#### Given records
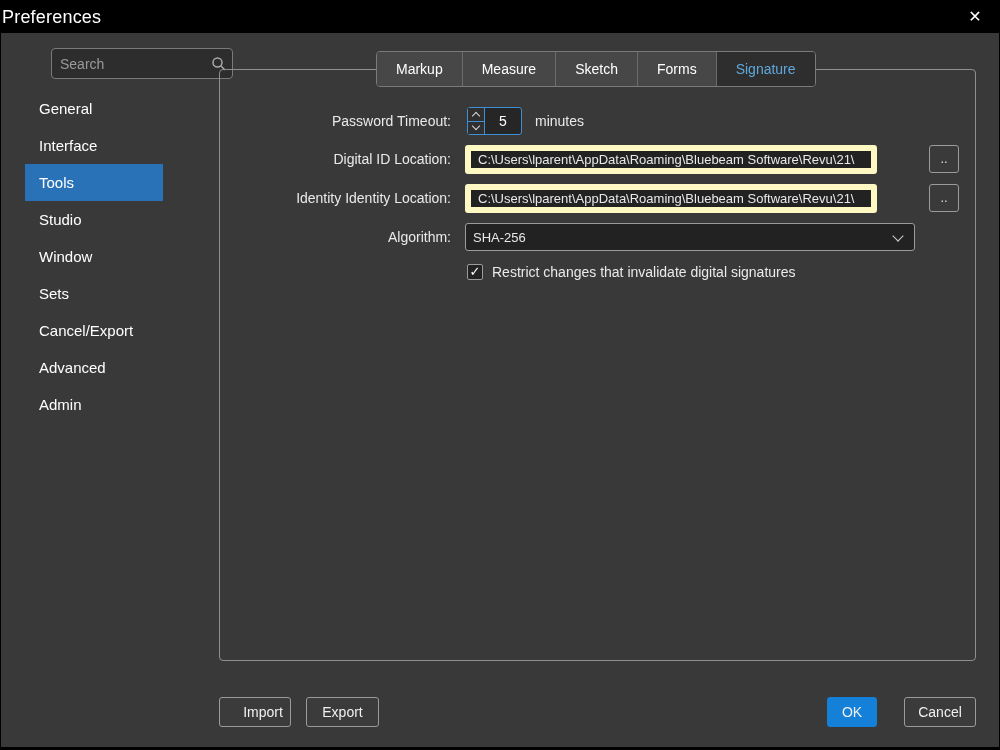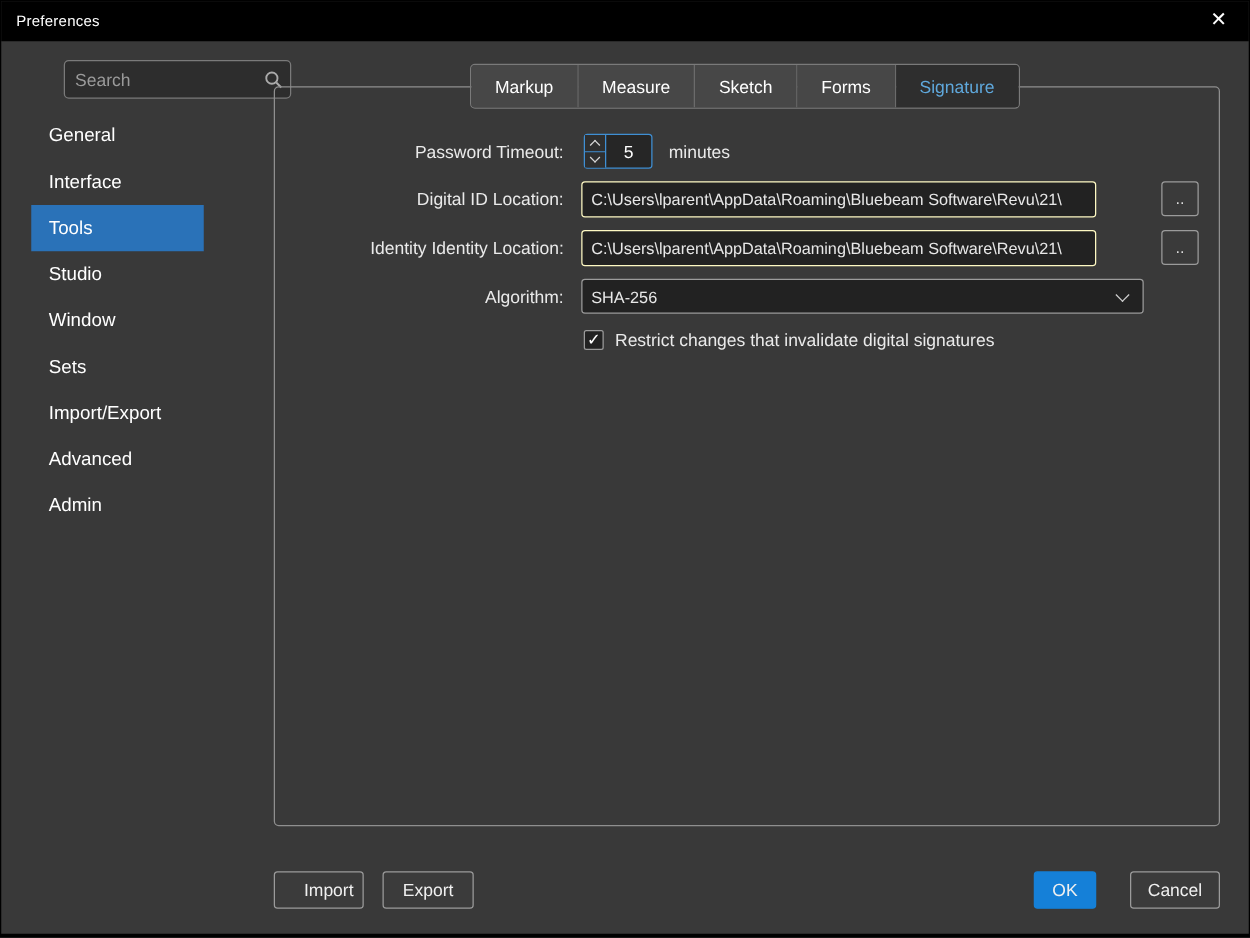--- a/index.html
+++ b/index.html
@@ -5,21 +5,21 @@
   * { margin:0; padding:0; box-sizing:border-box; }
   html,body { width:1000px; height:750px; }
   body { font-family:"Liberation Sans", sans-serif; background:#1a1a1a; overflow:hidden; }
 
   .window { position:absolute; top:0; left:0; width:1000px; height:750px;
             background:#393939; border:1px solid #000; border-bottom:3px solid #000; }
 
   
   .titlebar { position:absolute; top:0; left:0; width:100%; height:32px; background:#000;
               display:flex; align-items:center; }
-  .titlebar .title { margin-left:12px; color:#fff; font-size:12px; letter-spacing:.2px; }
+  .titlebar .title { margin-left:1px; color:#fff; font-size:18px; letter-spacing:.2px; }
   .close-btn { position:absolute; right:12px; top:5px; width:24px; height:22px; color:#fff;
                font-size:16px; line-height:22px; text-align:center; cursor:pointer; }
 
   
   .search-box { position:absolute; left:22px; top:47px; width:182px; height:31px;
                 background:#2d2d2d; border:1px solid #7a7a7a; border-radius:4px;
                 display:flex; align-items:center;margin-left:28px; }
   .search-box input { flex:1; min-width:0; background:transparent; border:none; outline:none;
                       color:#cfcfcf; font-size:14px; padding:0 8px;
                       font-family:"Liberation Sans", sans-serif; }
@@ -53,21 +53,21 @@
   .spin-btn { flex:1; display:flex; align-items:center; justify-content:center;
               background:#2f2f2f; cursor:pointer; }
   .spin-btn.up { border-bottom:1px solid #3f8fd4; }
   .chev { width:6px; height:6px; border-right:1.5px solid #d8d8d8; border-bottom:1.5px solid #d8d8d8; }
   .chev.up-dir { transform:rotate(-135deg); margin-top:3px; }
   .chev.down-dir { transform:rotate(45deg); margin-bottom:3px; }
   .spin-value { flex:1; color:#fff; font-size:14px; text-align:center; line-height:26px; }
   .unit-label { position:absolute; left:534px; top:106px; line-height:28px; color:#eaeaea; font-size:14px; }
 
   .path-input { position:absolute; left:464px; width:412px; height:29px;
-                background:#222; border:1px solid #fef9c3; border-radius:3px;
+                background:#222; border:6px solid #fef9c3; border-radius:3px;
                 color:#e8e8e8; font-size:13px; padding:0 7px; outline:none;
                 font-family:"Liberation Sans", sans-serif; white-space:nowrap; overflow:hidden; }
   .browse-btn { position:absolute; left:928px; width:30px; height:28px;
                 background:#3a3a3a; border:1px solid #9b9b9b; border-radius:3px;
                 color:#ddd; font-size:13px; text-align:center; line-height:26px; cursor:pointer; }
 
   .select { position:absolute; left:464px; top:222px; width:450px; height:28px;
             background:#222; border:1px solid #9b9b9b; border-radius:3px;
             display:flex; align-items:center; cursor:pointer; }
   .select .sel-value { flex:1; color:#e8e8e8; font-size:13px; padding-left:7px; }
@@ -109,21 +109,21 @@
     </span>
   </div>
 
   <div class="sidebar">
     <div class="side-item">General</div>
     <div class="side-item">Interface</div>
     <div class="side-item selected">Tools</div>
     <div class="side-item">Studio</div>
     <div class="side-item">Window</div>
     <div class="side-item">Sets</div>
-    <div class="side-item">Import/Export</div>
+    <div class="side-item">Cancel/Export</div>
     <div class="side-item">Advanced</div>
     <div class="side-item">Admin</div>
   </div>
 
   <div class="groupbox"></div>
 
   <div class="tabs">
     <div class="tab">Markup</div>
     <div class="tab">Measure</div>
     <div class="tab">Sketch</div>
########
### Goal of the exercise
Each line above with the word "family" needs to be copied.

### Answer to the exercise
   body { font-family:"Liberation Sans", sans-serif; background:#1a1a1a; overflow:hidden; }
                       font-family:"Liberation Sans", sans-serif; }
                 font-family:"Liberation Sans", sans-serif; white-space:nowrap; overflow:hidden; }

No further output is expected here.